Here’s how we use BeautifulSoup to read it.
from bs4 import BeautifulSoup
soup = BeautifulSoup(html_doc)
type(soup)
bs4.BeautifulSoup
The result is a BeautifulSoup
object that represents the root of the tree. If we display the soup, it reproduces the HTML.
soup
<html><head><title>The Dormouse's story</title></head>
<body>
<p class="title"><b>The Dormouse's story</b></p>
<p class="story">Once upon a time there were three little sisters; and their names were
<a class="sister" href="http://example.com/elsie" id="link1">Elsie</a>,
<a class="sister" href="http://example.com/lacie" id="link2">Lacie</a> and
<a class="sister" href="http://example.com/tillie" id="link3">Tillie</a>;
and they lived at the bottom of a well.</p>
<p class="story">...</p>
</body></html>
prettify
uses indentation to show the structure of the document.
print(soup.prettify())
<html>
<head>
<title>
The Dormouse's story
</title>
</head>
<body>
<p class="title">
<b>
The Dormouse's story
</b>
</p>
<p class="story">
Once upon a time there were three little sisters; and their names were
<a class="sister" href="http://example.com/elsie" id="link1">
Elsie
</a>
,
<a class="sister" href="http://example.com/lacie" id="link2">
Lacie
</a>
and
<a class="sister" href="http://example.com/tillie" id="link3">
Tillie
</a>
;
and they lived at the bottom of a well.
</p>
<p class="story">
...
</p>
</body>
</html>
The BeautifulSoup
object has a property called children
that returns an iterator of the objects it contains.
soup.children
<list_iterator at 0x7f4cf816b850>
We can use a for loop to iterate through them.
for element in soup.children:
print(type(element))
<class 'bs4.element.Tag'>
This soup contains only a single child, which is a Tag
.
BeautifulSoup
also provides contents
, which returns the children in the form of a list, which can be more convenient.
soup.contents
[<html><head><title>The Dormouse's story</title></head>
<body>
<p class="title"><b>The Dormouse's story</b></p>
<p class="story">Once upon a time there were three little sisters; and their names were
<a class="sister" href="http://example.com/elsie" id="link1">Elsie</a>,
<a class="sister" href="http://example.com/lacie" id="link2">Lacie</a> and
<a class="sister" href="http://example.com/tillie" id="link3">Tillie</a>;
and they lived at the bottom of a well.</p>
<p class="story">...</p>
</body></html>]
The only child is an HTML element that contains the whole document.

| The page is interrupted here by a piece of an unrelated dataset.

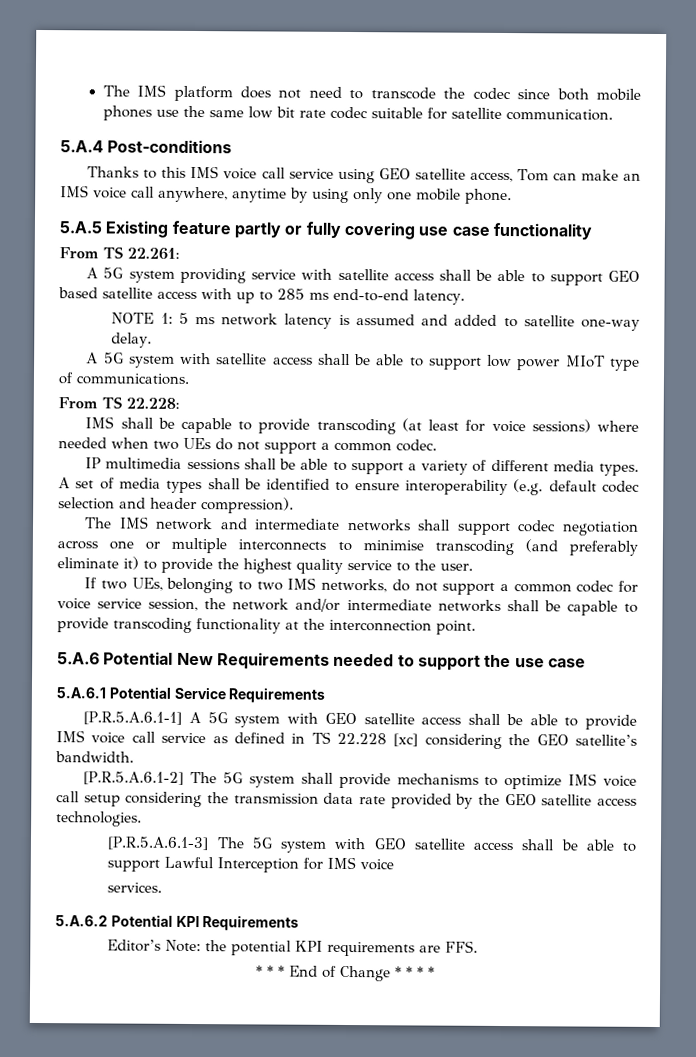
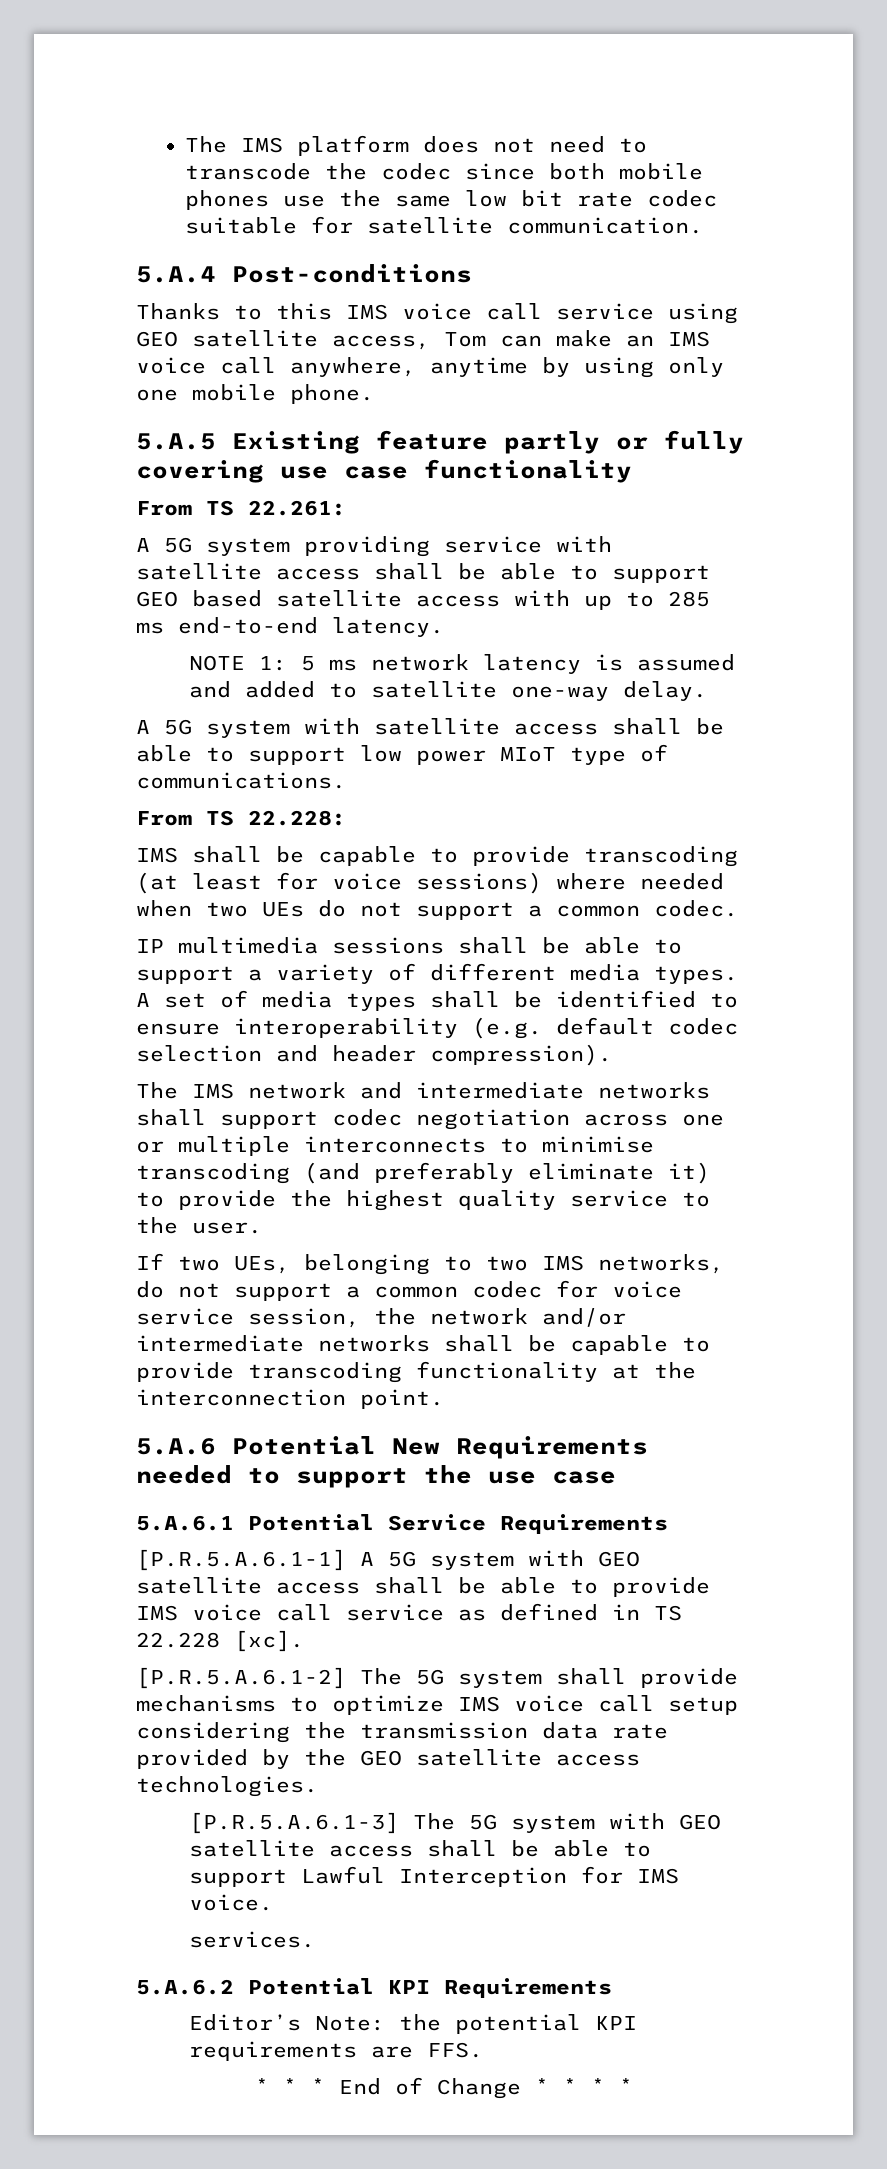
- [P.R.5.A.6.1-1] A 5G system with GEO satellite access shall be able to provide IMS voice call service as defined in TS 22.228 [xc] considering the GEO satellite’s bandwidth.
+ [P.R.5.A.6.1-1] A 5G system with GEO satellite access shall be able to provide IMS voice call service as defined in TS 22.228 [xc].
- [P.R.5.A.6.1-3] The 5G system with GEO satellite access shall be able to support Lawful Interception for IMS voice
+ [P.R.5.A.6.1-3] The 5G system with GEO satellite access shall be able to support Lawful Interception for IMS voice.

Let’s get just this element:
element = soup.contents[0]
element
<html><head><title>The Dormouse's story</title></head>
<body>
<p class="title"><b>The Dormouse's story</b></p>
<p class="story">Once upon a time there were three little sisters; and their names were
<a class="sister" href="http://example.com/elsie" id="link1">Elsie</a>,
<a class="sister" href="http://example.com/lacie" id="link2">Lacie</a> and
<a class="sister" href="http://example.com/tillie" id="link3">Tillie</a>;
and they lived at the bottom of a well.</p>
<p class="story">...</p>
</body></html>
The type of the element is Tag
:
type(element)
bs4.element.Tag
And the name of the tag is html
.
element.name
'html'
Now let’s get the children of this top-level element:
children = element.contents
children
[<head><title>The Dormouse's story</title></head>,
'\n',
<body>
<p class="title"><b>The Dormouse's story</b></p>
<p class="story">Once upon a time there were three little sisters; and their names were
<a class="sister" href="http://example.com/elsie" id="link1">Elsie</a>,
<a class="sister" href="http://example.com/lacie" id="link2">Lacie</a> and
<a class="sister" href="http://example.com/tillie" id="link3">Tillie</a>;
and they lived at the bottom of a well.</p>
<p class="story">...</p>
</body>]
There are three elements in this list, but it’s hard to read because when you print an element, it prints all of the HTML.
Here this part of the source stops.